Historically undersupplied, a number of new schemes have completed in the past three years, and a number of Sugar Beach’s prime residences exchanged last year. With limited prime stock, prime prices on St Lucia range from $2.5 million for a one bedroom property up to $8.5 million for a beachfront residence.  

 


In common with much of the Caribbean, St Lucia’s economy is highly dependent on tourism. Launched in 2021, Saint Lucia’s ‘Live It’ programme allowed tourists to stay for a maximum of 6 weeks, however in a bid to appeal to digital nomads, the programme was extended in 2022 and now allows visitors to stay up to a year on a multi-entry visa.

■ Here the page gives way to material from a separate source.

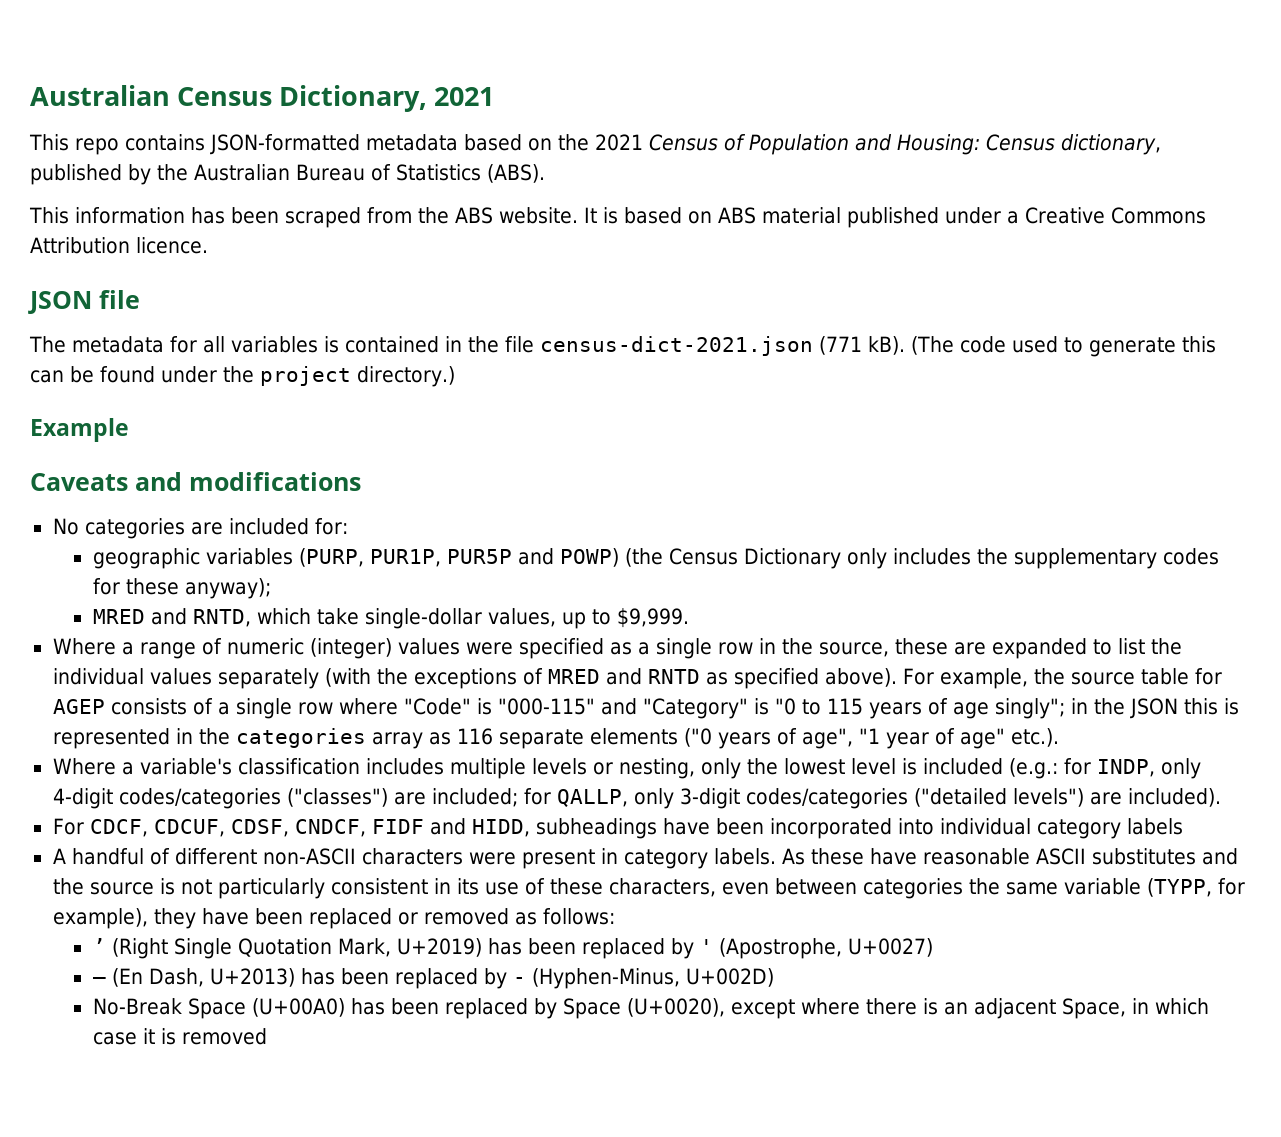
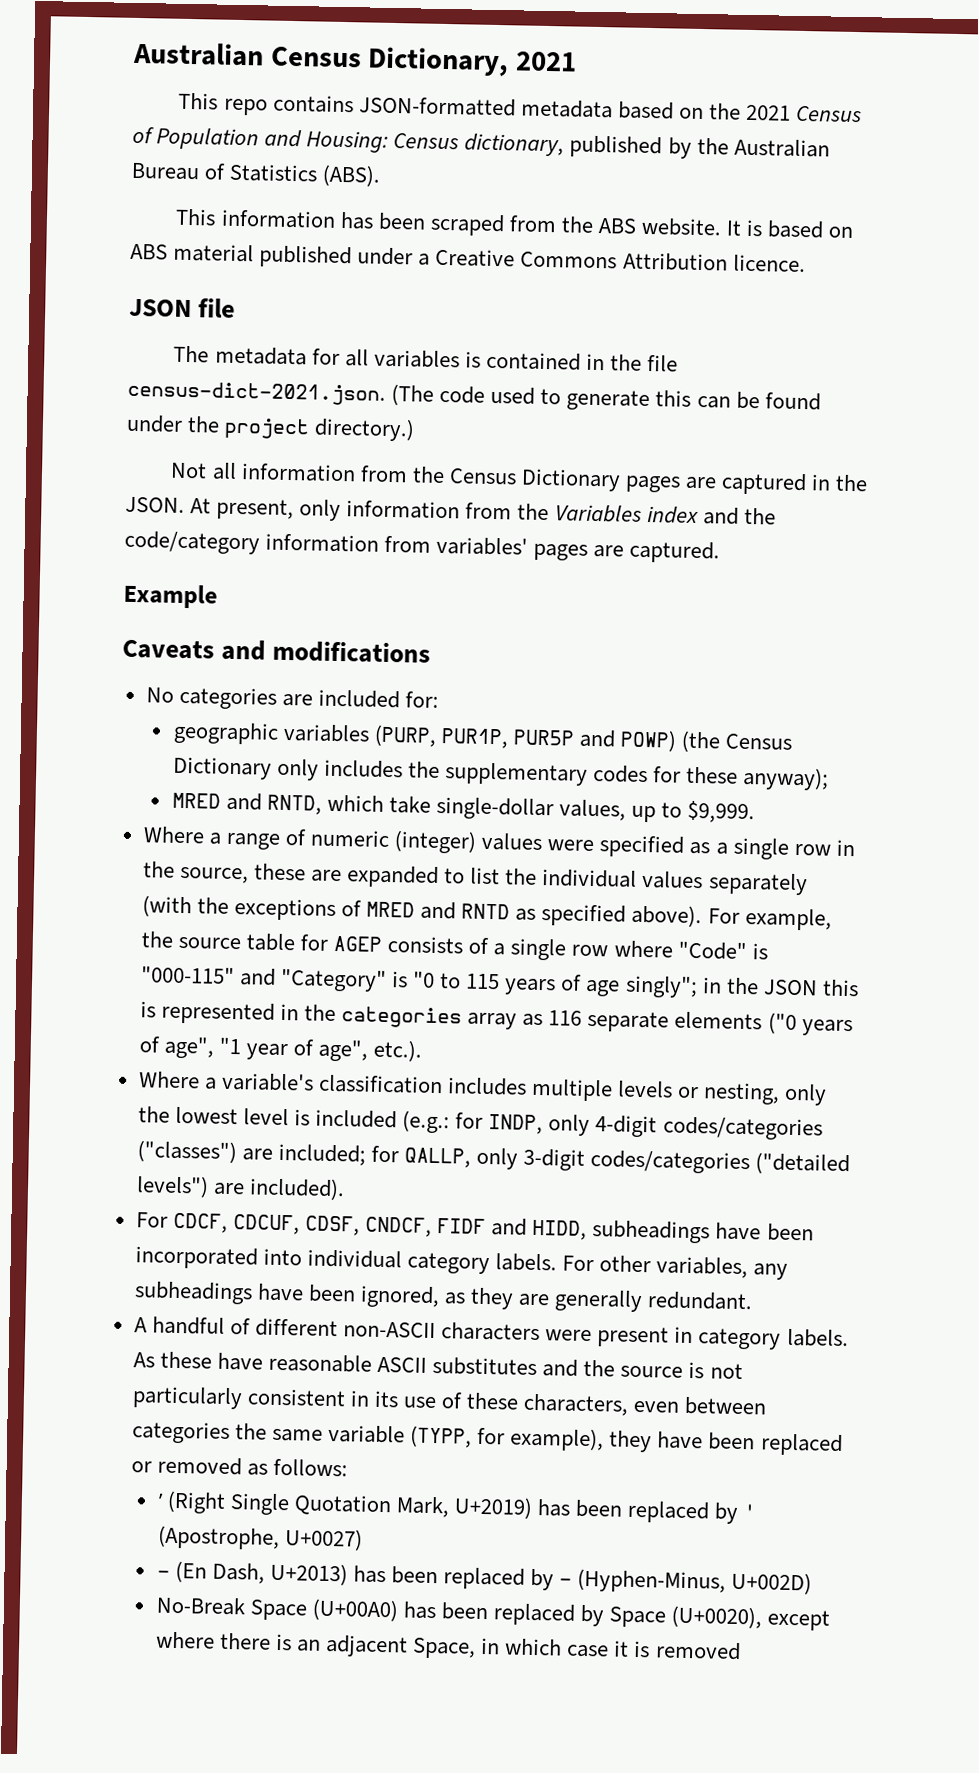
[540,336,905,356] census-dict-2021.json (771 kB). -> [127,380,386,406] census-dict-2021.json.
(455, 376) none -> [170,462,869,496] [125,496,776,525] [124,530,721,564] // Not all information from the Census Dictionary pages are captured in the JSON. At present, only information from the Variables index and the code/category information from variables' pages are captured.
[959,728,1005,749] age" -> [318,1039,369,1062] age",
[1126,818,1183,835] labels -> [495,1253,789,1280] [133,1281,754,1313] labels. For other variables, any subheadings have been ignored, as they are generally redundant.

The island’s prime residential market is highly undersupplied. At Sugar Beach, one of the most desirable areas of the island, there are only 23 homes, six of which changed hands in 2021. Prime residential prices range from $2.5 million for a one bedroom property up to $8.5 million for a beachfront residence. Most houses which have come to market are selling for the first time since they were built. As with many islands, location is key to the price, with ocean-front and beach-front properties commanding higher prices than other locations; an apartment on the waterfront can average $660 per square foot whilst a villa on the beach can command almost three times this value at $1890 per square foot.

St Lucia saw price falls during the pandemic, and subsequently saw a surge in activity when travel restrictions eased. The island saw renewed interest as buyers re-prioritised lifestyle, attracted to the quality of life on offer in the island. The British account for the majority of international buyers on the island, seeking second homes or a place to retire.